> Task item:
Search the data below for the word "Users" and report how many lines contain it. Nothing but the number is needed.

::::::

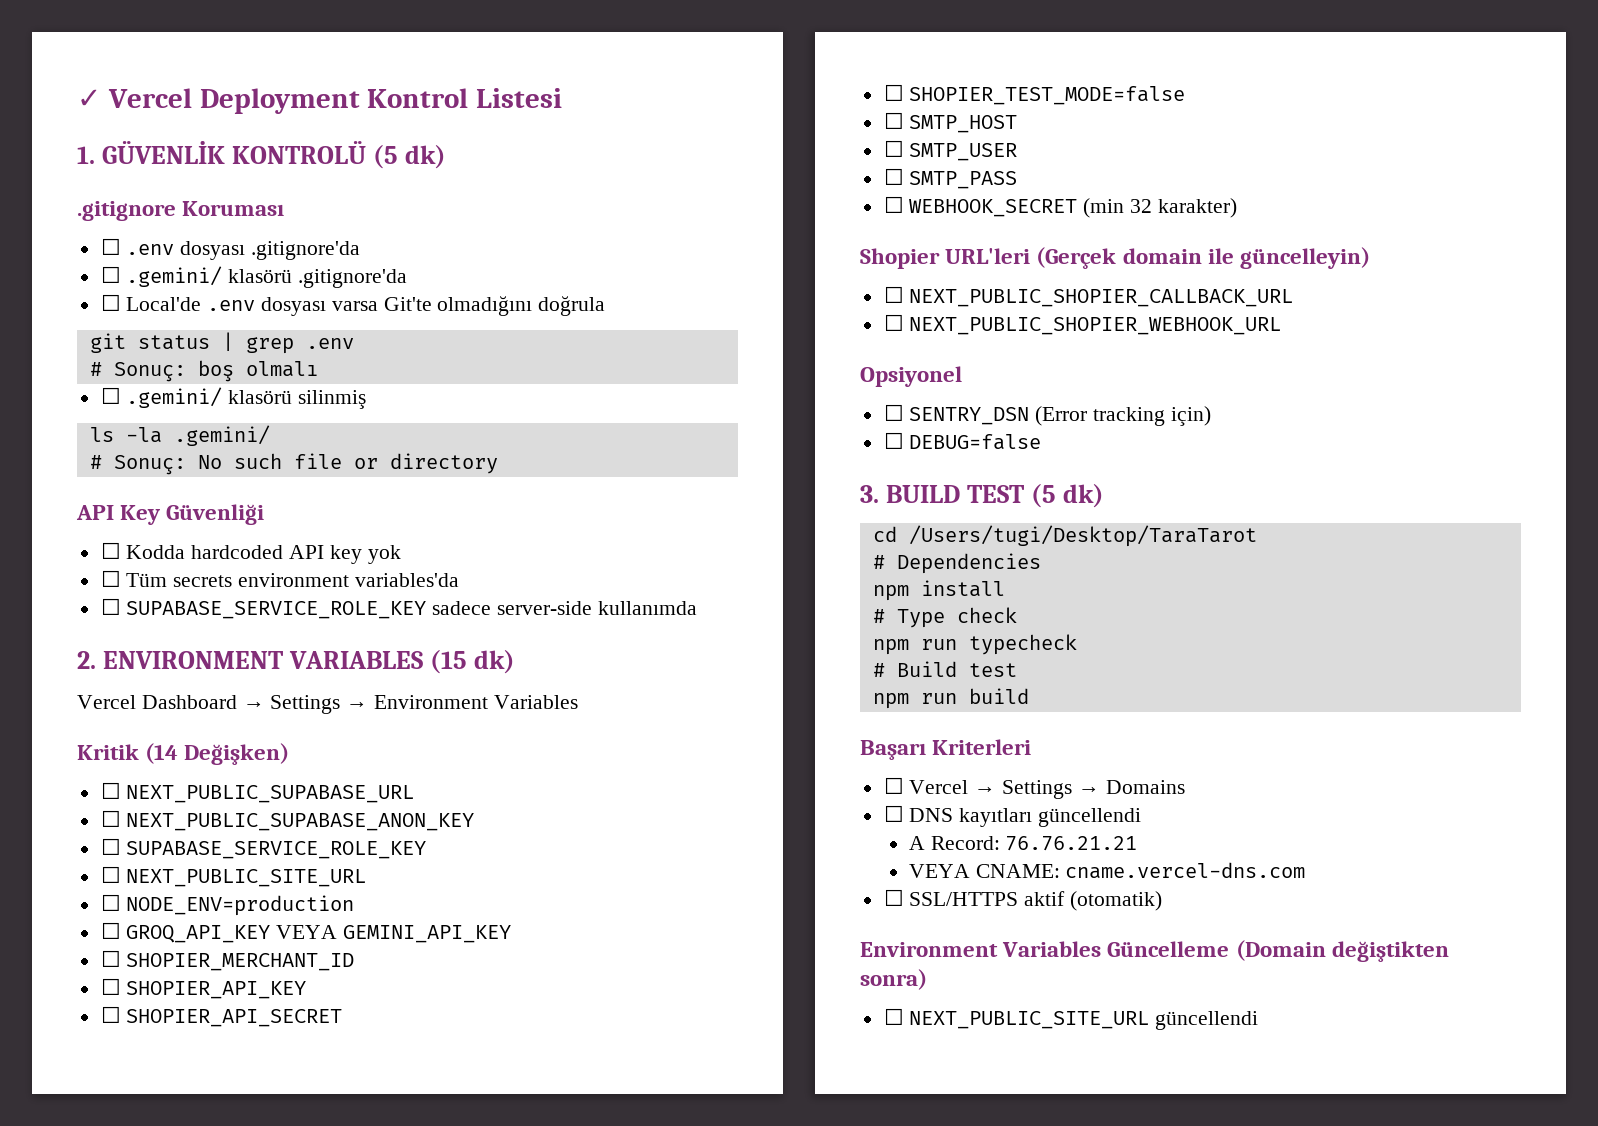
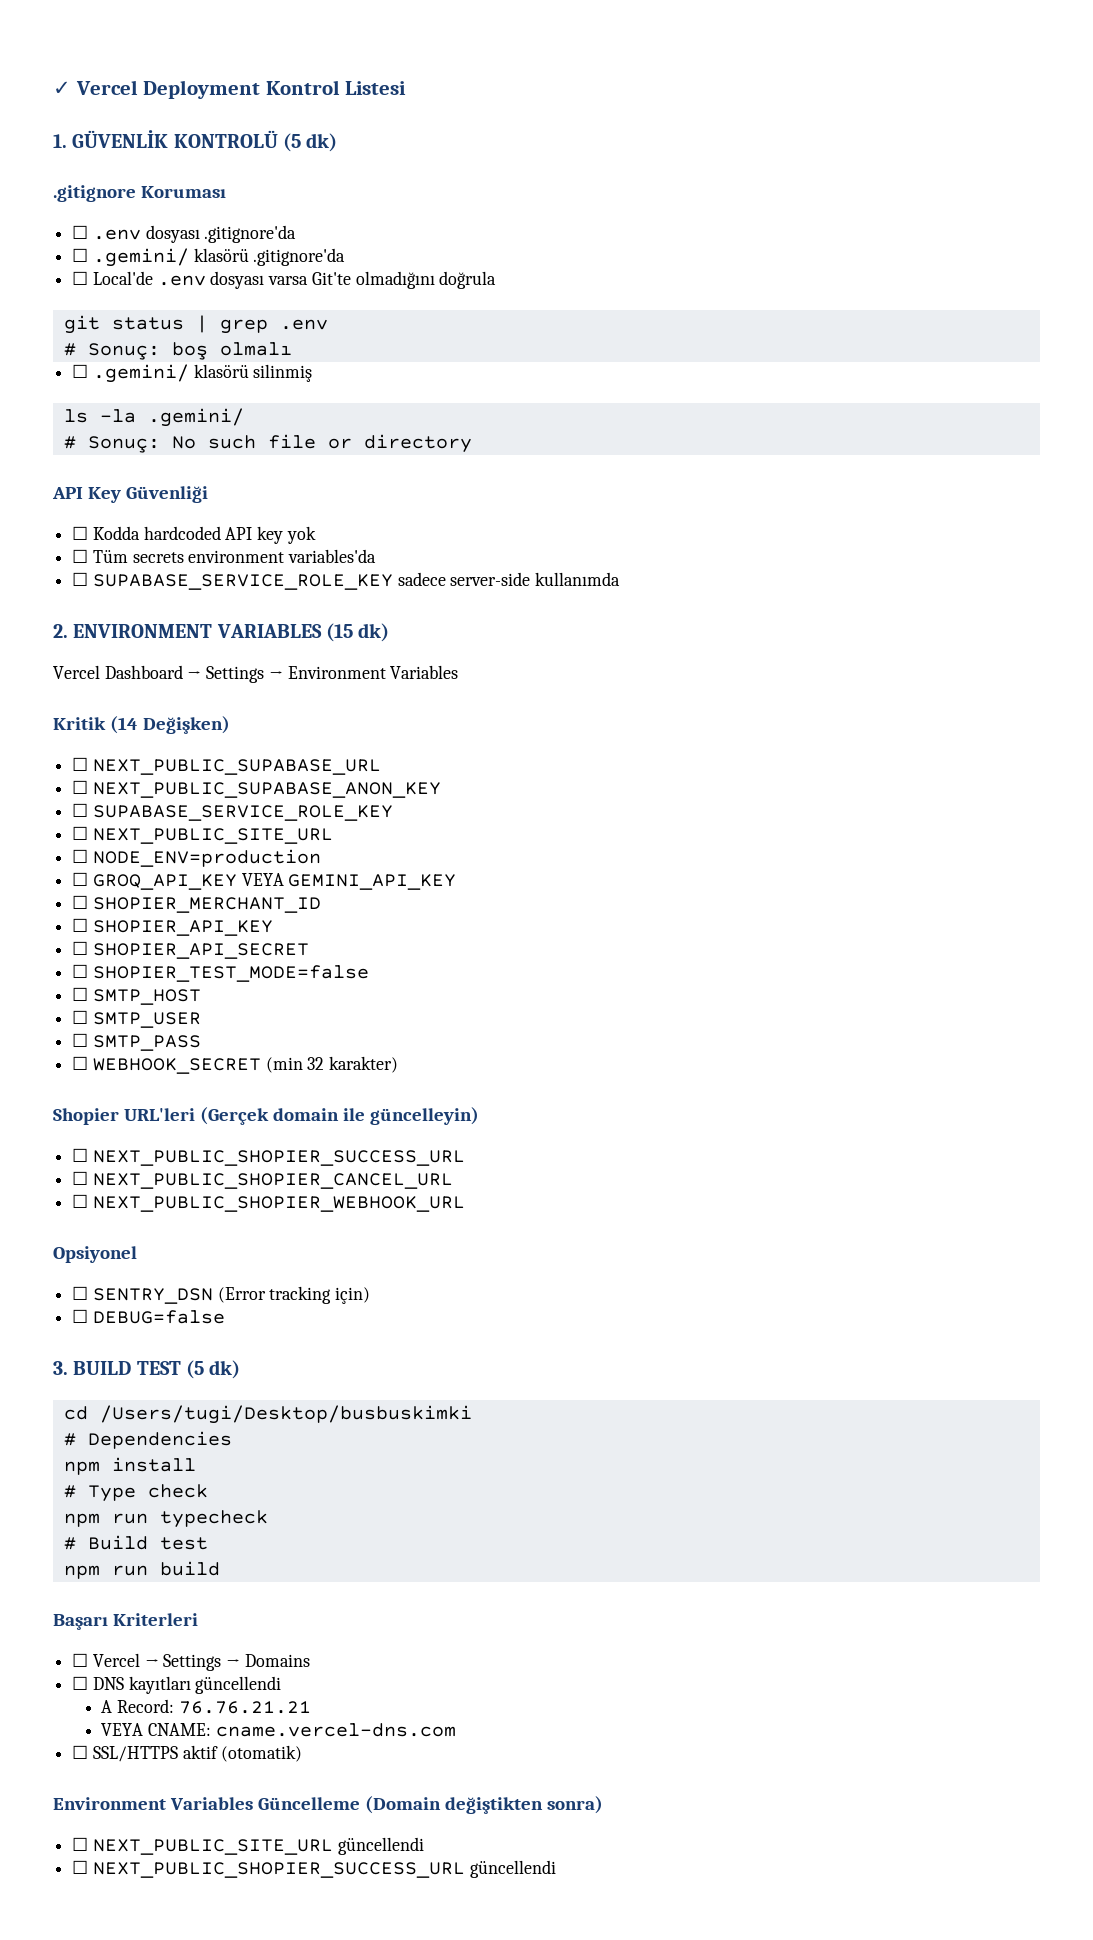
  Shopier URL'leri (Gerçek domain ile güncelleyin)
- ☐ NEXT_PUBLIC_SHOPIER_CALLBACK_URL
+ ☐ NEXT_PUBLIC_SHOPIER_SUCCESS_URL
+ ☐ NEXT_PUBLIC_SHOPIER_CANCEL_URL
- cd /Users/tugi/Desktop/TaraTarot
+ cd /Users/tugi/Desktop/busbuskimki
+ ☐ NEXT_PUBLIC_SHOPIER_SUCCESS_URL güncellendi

::::::

> Answer:
2